In der hinteren Ecke des Raumes war ein großer, runder Eichentisch, der meist von einer großen Menschenmenge besetzt war,
die sich dort mit irgendwelchen Kartenspielen beschäftigte. Heute war er fast leer. Nur eine einzige Gestalt saß mit verschränkten Armen unter dem Licht der Wandlampe. Sie bewegte sich leicht und wirkte durch den leichten Rauch, der die Luft des Cafés belebte, beinahe wie ein lebendig gewordener Schatten. Die breiten Schultern ließen erahnen, dass es sich bei der Gestalt um einen Jungen handelte, Lily kniff ein wenig die Augen zusammen, um sich die Sicht zu erleichtern. "Schaust du den Neuen an?", fragte Wilma und drehte sich ebenfalls um. "Den Neuen?", es war verwunderlich, dass man jemanden der eine Londoner University besuchte "den Neuen" nennen konnte, zumal es jede
Woche welche gab, die neu dazu kamen oder weggingen. Außerdem waren es tausende von Menschen.

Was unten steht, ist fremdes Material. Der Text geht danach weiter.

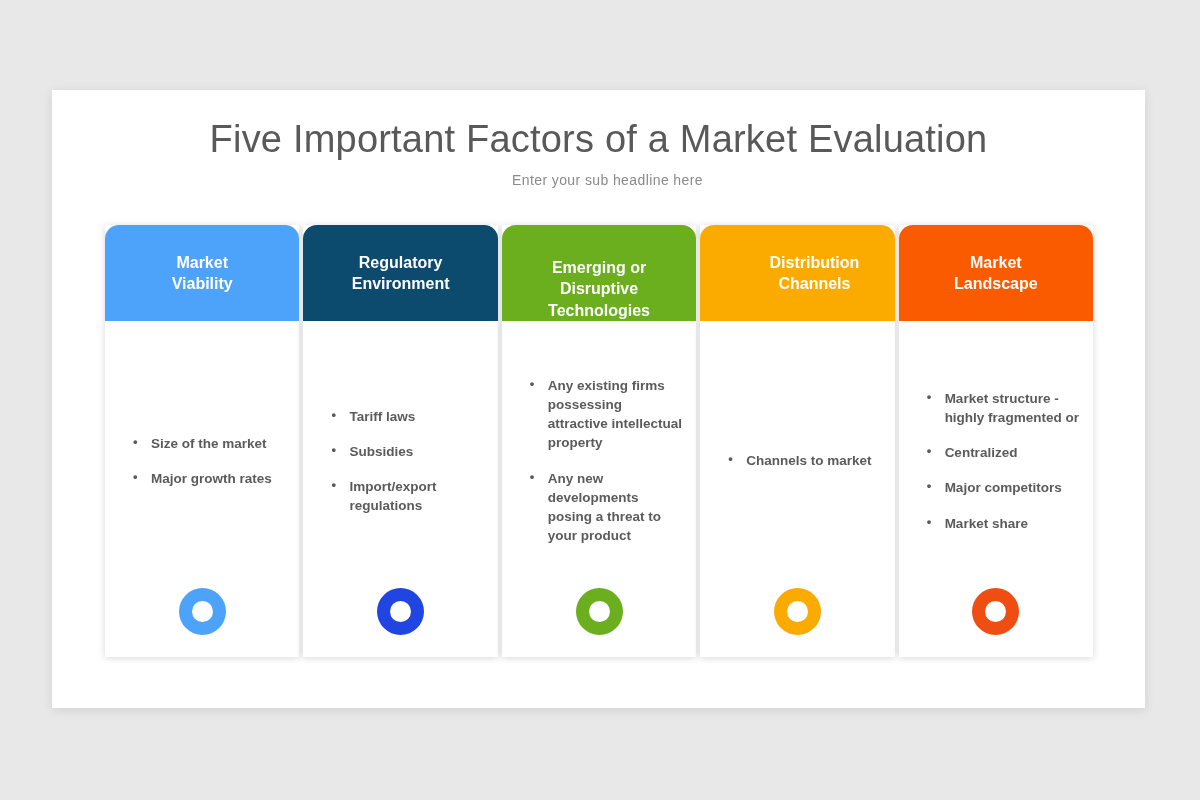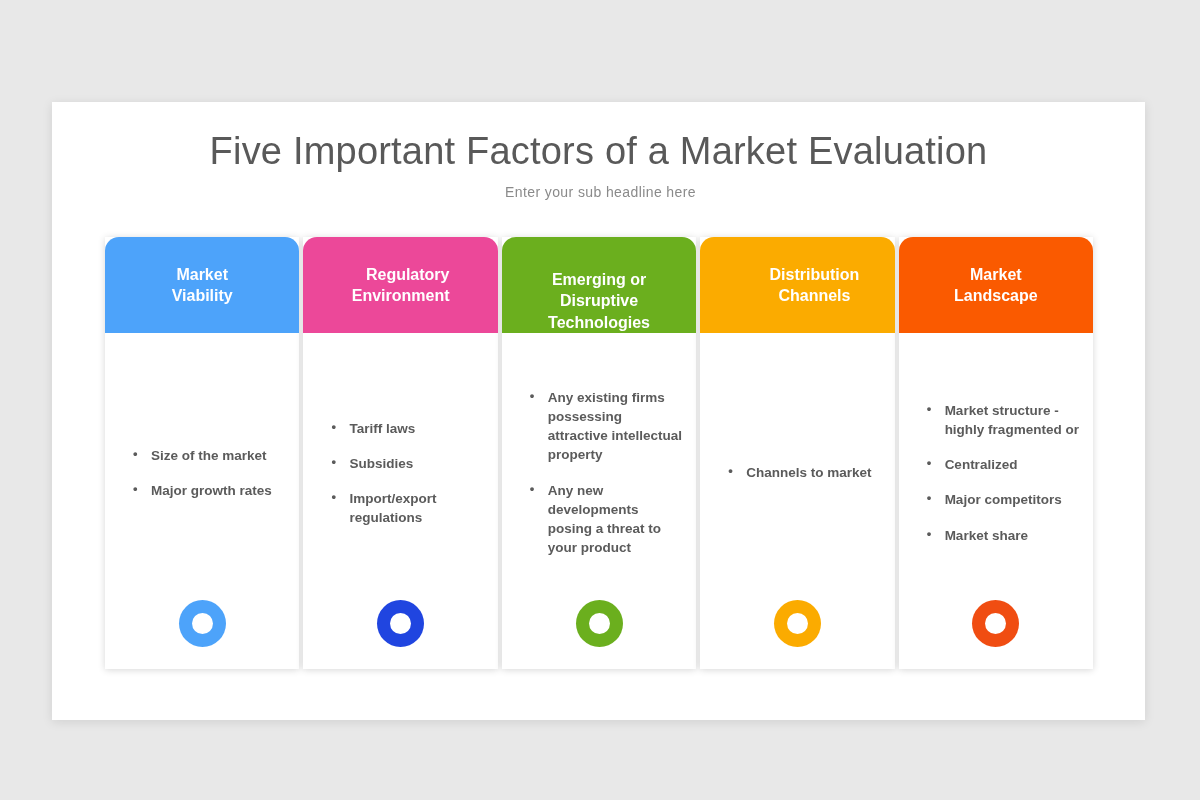"Five Important Factors of a" #slide { margin-top: 12px -> none }
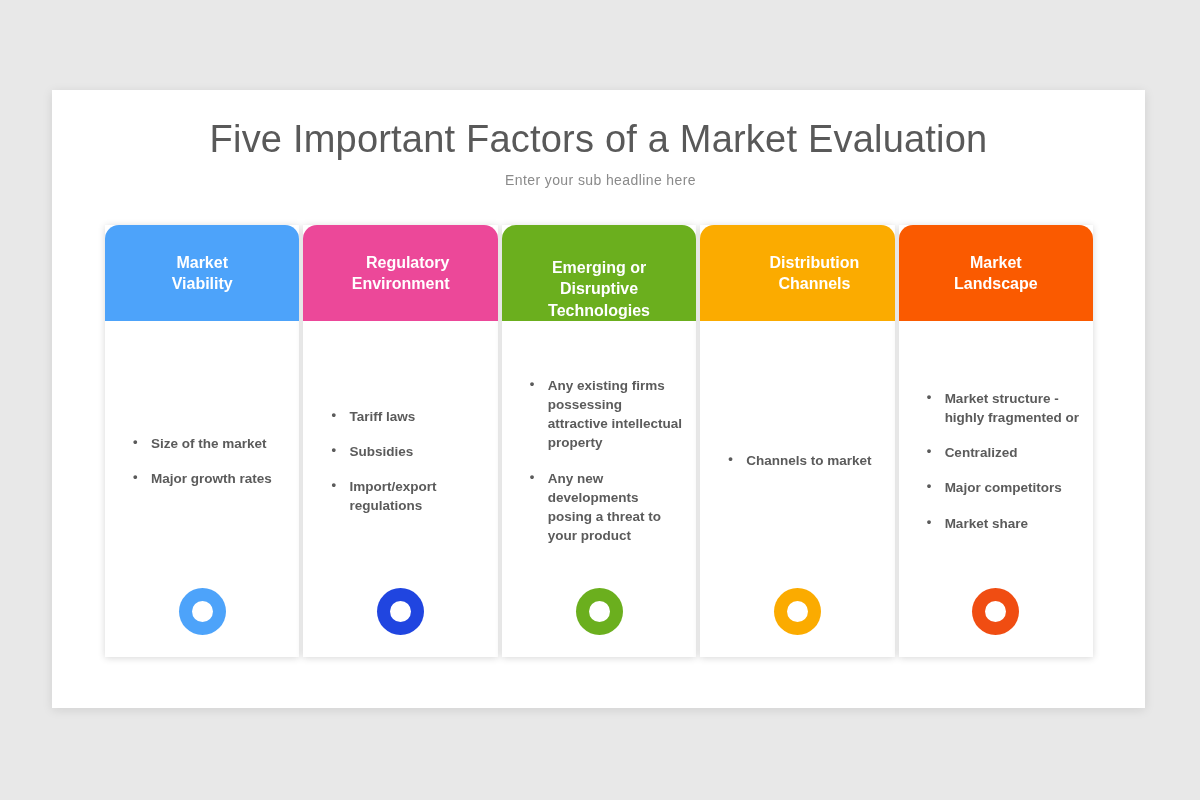"Enter your sub headline here" #subtitle { left: 2px -> 9px }
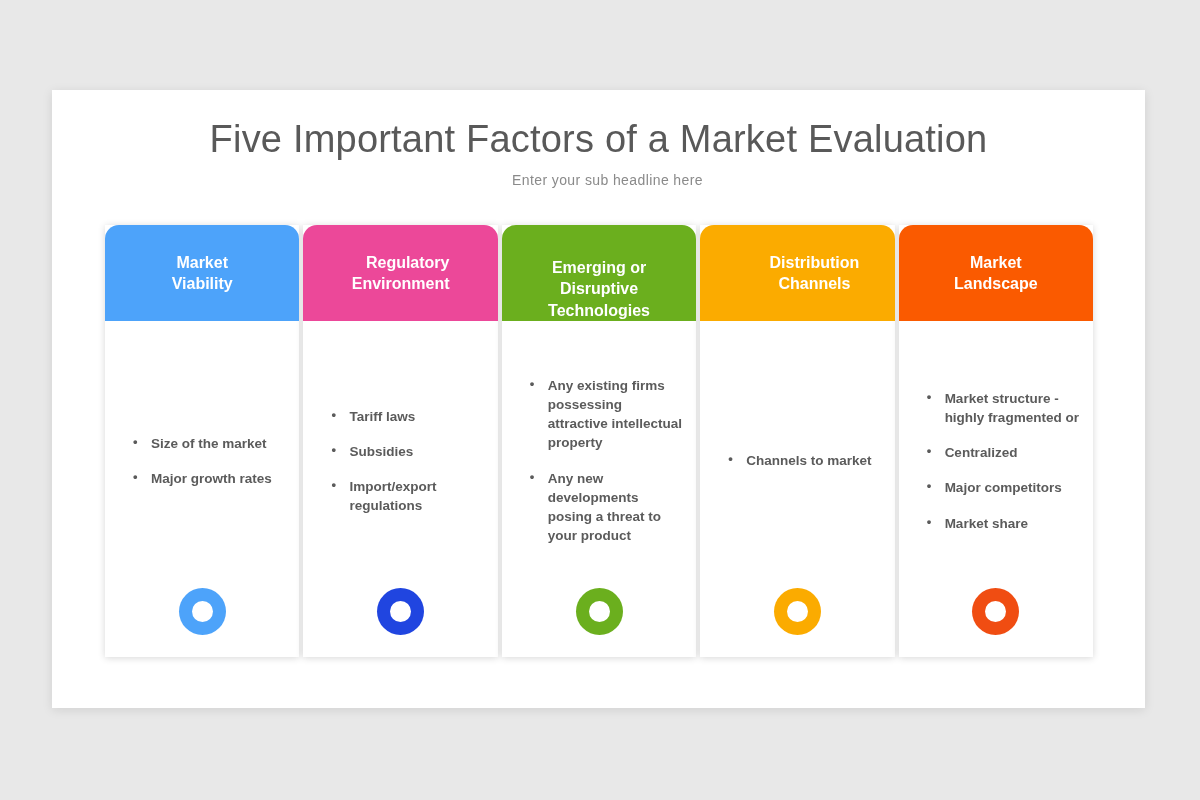"Regulatory" div.col-header { background: #ec4899 -> #0c4a6e; text-align: right -> none }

"Jap, er war letztes Mal bei Angels Feier.", bestätigte Wilma ihre Worte. "Ah", machte Lily und betrachtete in weiter. Einer der Mitarbeiter öffnete das Seitenfenster und ein Teil des Rauches verschwand, was Lily gerade recht kam. Der Junge war vollkommen in schwarz gekleidet, auch wenn es nicht aussah, als würde er es aus modischen Gründen machen, dazu war die Kleidung zu schlicht und zu plump. Sie bestand lediglich aus Jeans und Sweater. Die Kapuze hatte er sich über das Gesicht gezogen und nur wenige aschblonde
Strähnen stachen unter ihr hervor. Die Gesichtszüge sahen hager aus, in der Dunkelheit beinahe ein wenig gespenstig. Lily wollte sich gerade ihrem Getränk zuwenden, als die Augen des Fremden sich plötzlich hoben und sie direkt anstarrten. Sein Augen war grau, hell grau, vom Weiten betrachtet wirkten sie wie Eis. Ohne den Blick abzuwenden, nahm sie einen Schluck ihrem Orangensaft. Der Blick war auf eine kühle Weise intensiv, durchforschend, als suche er nach etwas in ihrem Gesicht. Lily fühlte sich beobachtet und wandte sich hastig ab. Es fühlte sich seltsam an, auf derartige Weise von einem Jungen untersucht zu werden. Als suche er nach den tiefsten Geheimnissen in ihrem
Inneren. Lily blickte den ganzen Abend lang den Jungen kein zweites Mal an, ...
... hätte sie es getan, wüsste sie, dass er jede einzelne ihrer Bewegungen beobachtete.